Pessoas com Deficiência (PcD) como autismo, esquizofrenia, síndrome de Down e outros transtornos, em grau moderado e médio, deixarão de receber a pensão previdenciária, caso os pais venham a falecer. O corte da pensão está embutido no texto da reforma previdenciária, com a redação do art. 28, parágrafo 3º. 

 

 

 

Com as mudanças propostas pela reforma da previdência, somente as pessoas com deficiência (PcD) em grau grave ou inválidos, terão o direito de receber a pensão previdenciária, pela morte dos pais.

 

A Pensão Por Morte é Fundamental para Todos

 

As Pessoas com Deficiência (PcD) - transtornos mentais - têm muitas dificuldades: com o aprendizado na escola, de estabelecer vínculos de amizade (muitos não conseguem ter um único amigo), possuem algum grau de dependência de uma terceira pessoa e raramente conseguem emprego.

 

Todos eles dependem de tratamentos caros, acompanhamento familiar e terapia multiprofissional.

 

“Isso é uma Crueldade”

 

Para a Dra. Janilda Guimarães de Lima, Procuradora do Trabalho do Ministério Público do Estado de Goiás, a alteração da lei é excludente e chega a ser uma crueldade.

 

Dra.

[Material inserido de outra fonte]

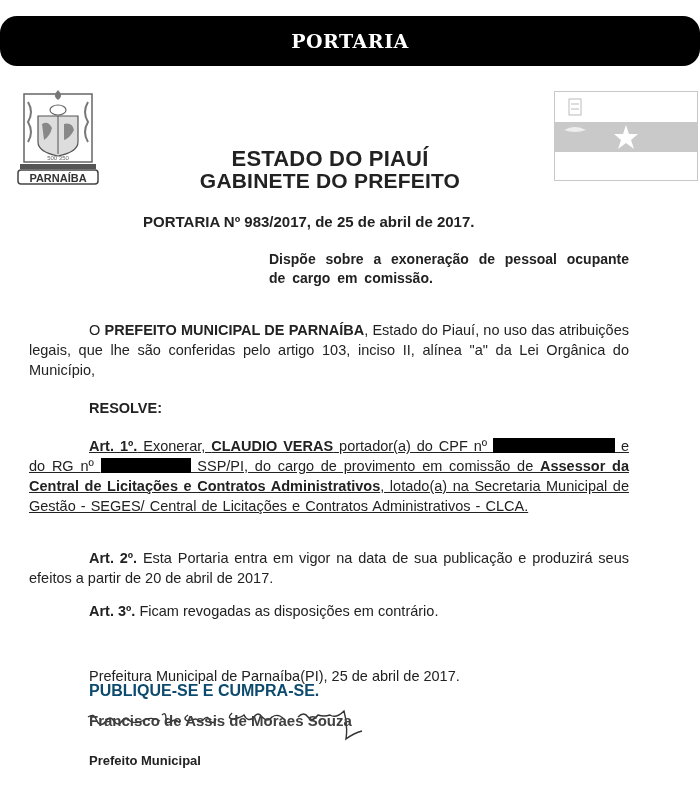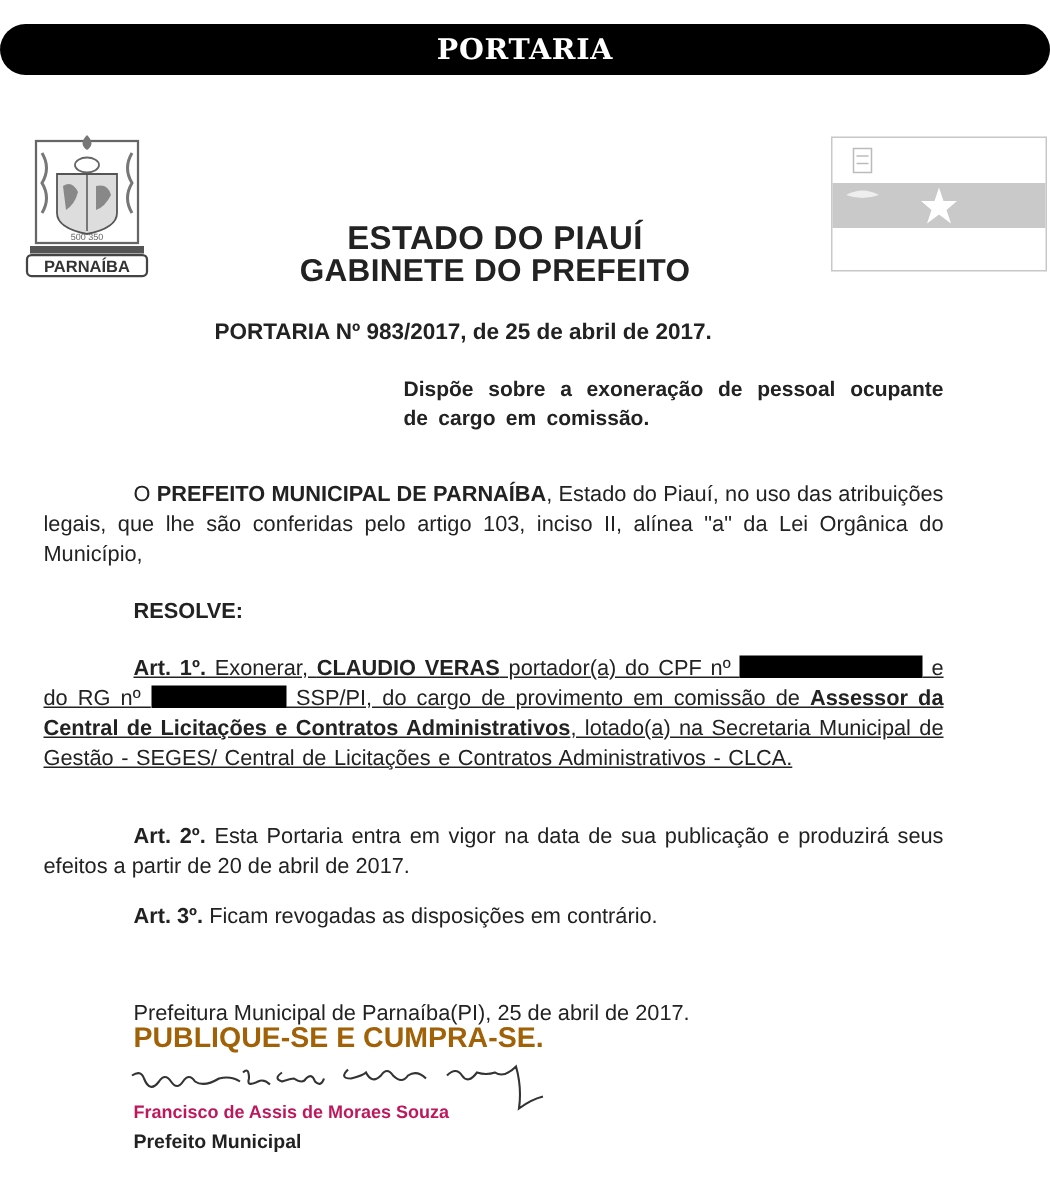"PORTARIA" .banner { height: 34px -> 50px }
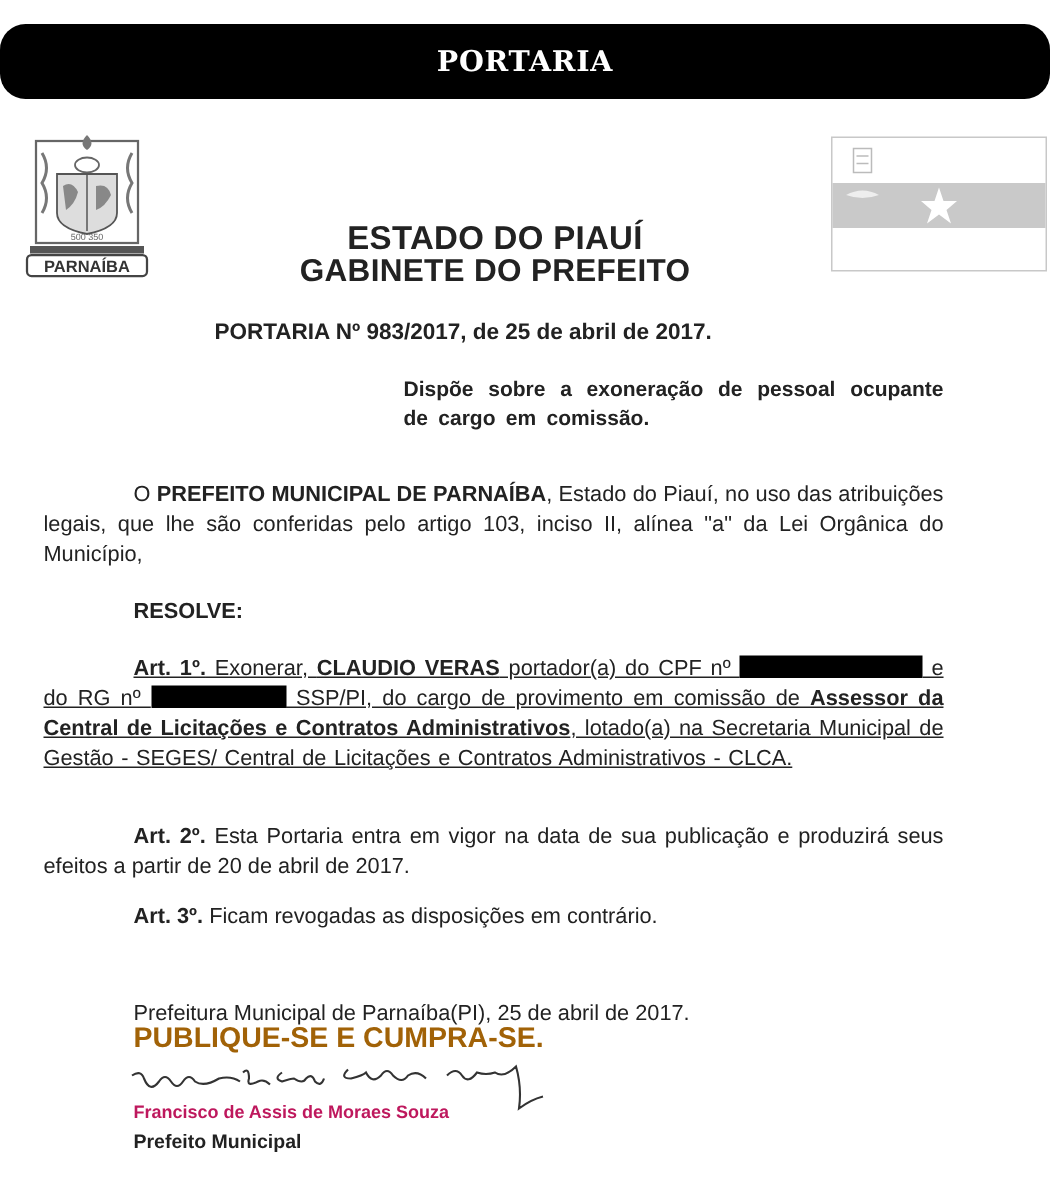"PUBLIQUE-SE E CUMPRA-SE." .publique { color: #a16207 -> #0c4a6e; font-size: 19px -> 16px }
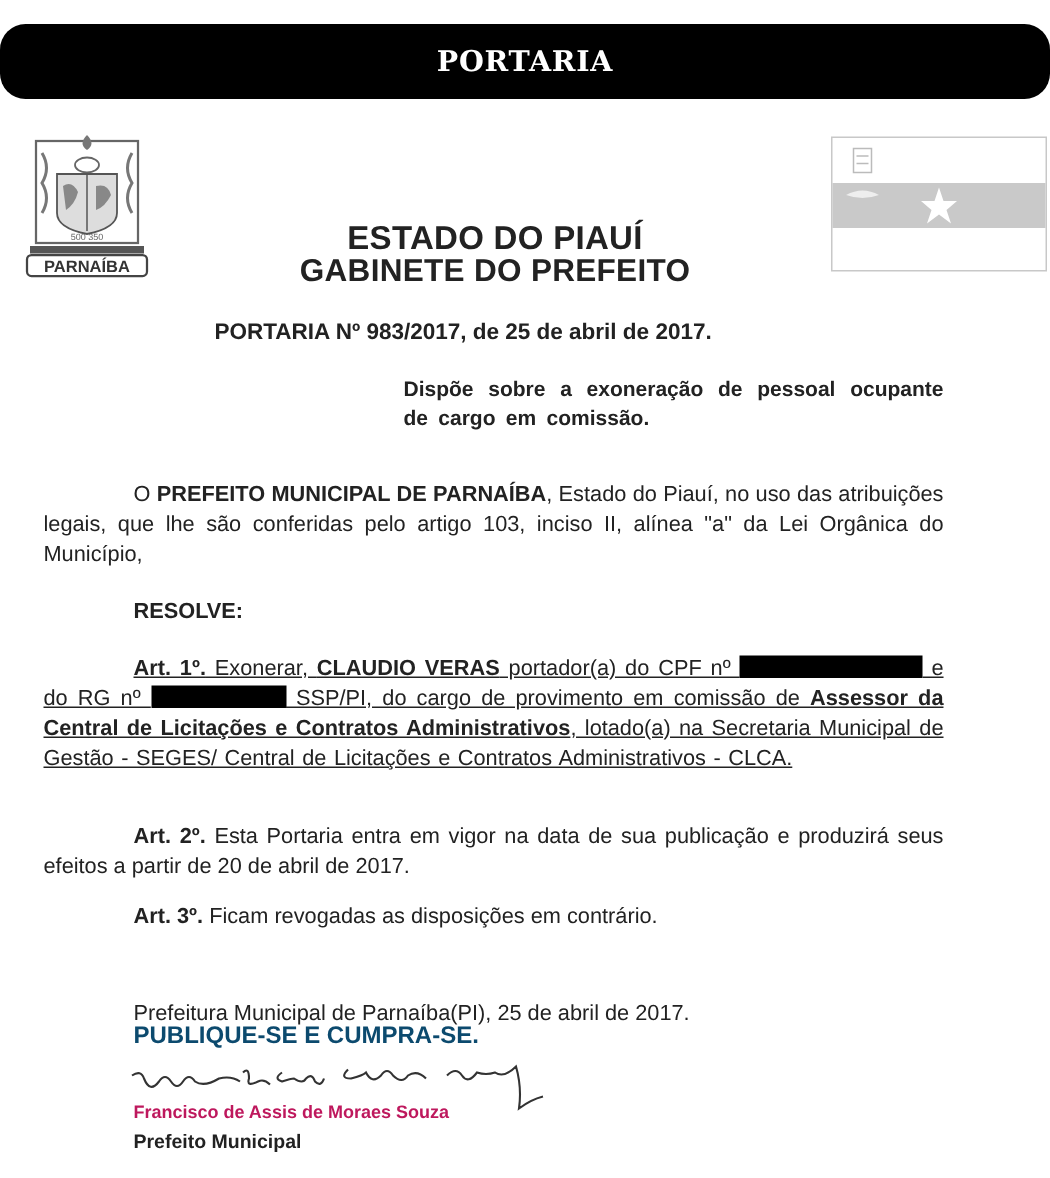"Francisco de Assis de Moraes" .signer-name { color: #be185d -> #404040; font-size: 12px -> 15px; top: 734px -> 712px }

Janilda Guimarães de Lima, Procuradora do Trabalho do Ministério Público do Estado de Goiás

 

Janilda afirma que há outros prejuízos para as pessoas com deficiência (PcD) na proposta de reforma da previdência, como por exemplo, a diminuição do valor da pensão, mas que este ponto relativo à supressão do direito à pensão por morte, é o pior:

“Este é o mais aberrante, (...) O que vai sobrar para uma pessoa com deficiência mental ou intelectual, leve e moderada, que não se insere no mercado de trabalho, se o pai e a mãe morrerem? Alguém vai ficar com o seu filho? Sem ter nenhuma pensão pra lidar com ele? É um absurdo” – afirma.

 

Mobilização em Brasília

 

O movimento Mães em Defesa dos Filhos com Deficiência fará um ato em Brasília, no Congresso Nacional, para dialogar com os deputados e também para chamar a atenção da sociedade para a gravidade do problema.

O movimento tem este nome, inclusive, porque a maioria das famílias que têm pessoas com deficiência  (PcD) é constituída por mulheres, uma vez que, infelizmente, os homens abandonam as mulheres com filhos deficientes para formarem outras famílias.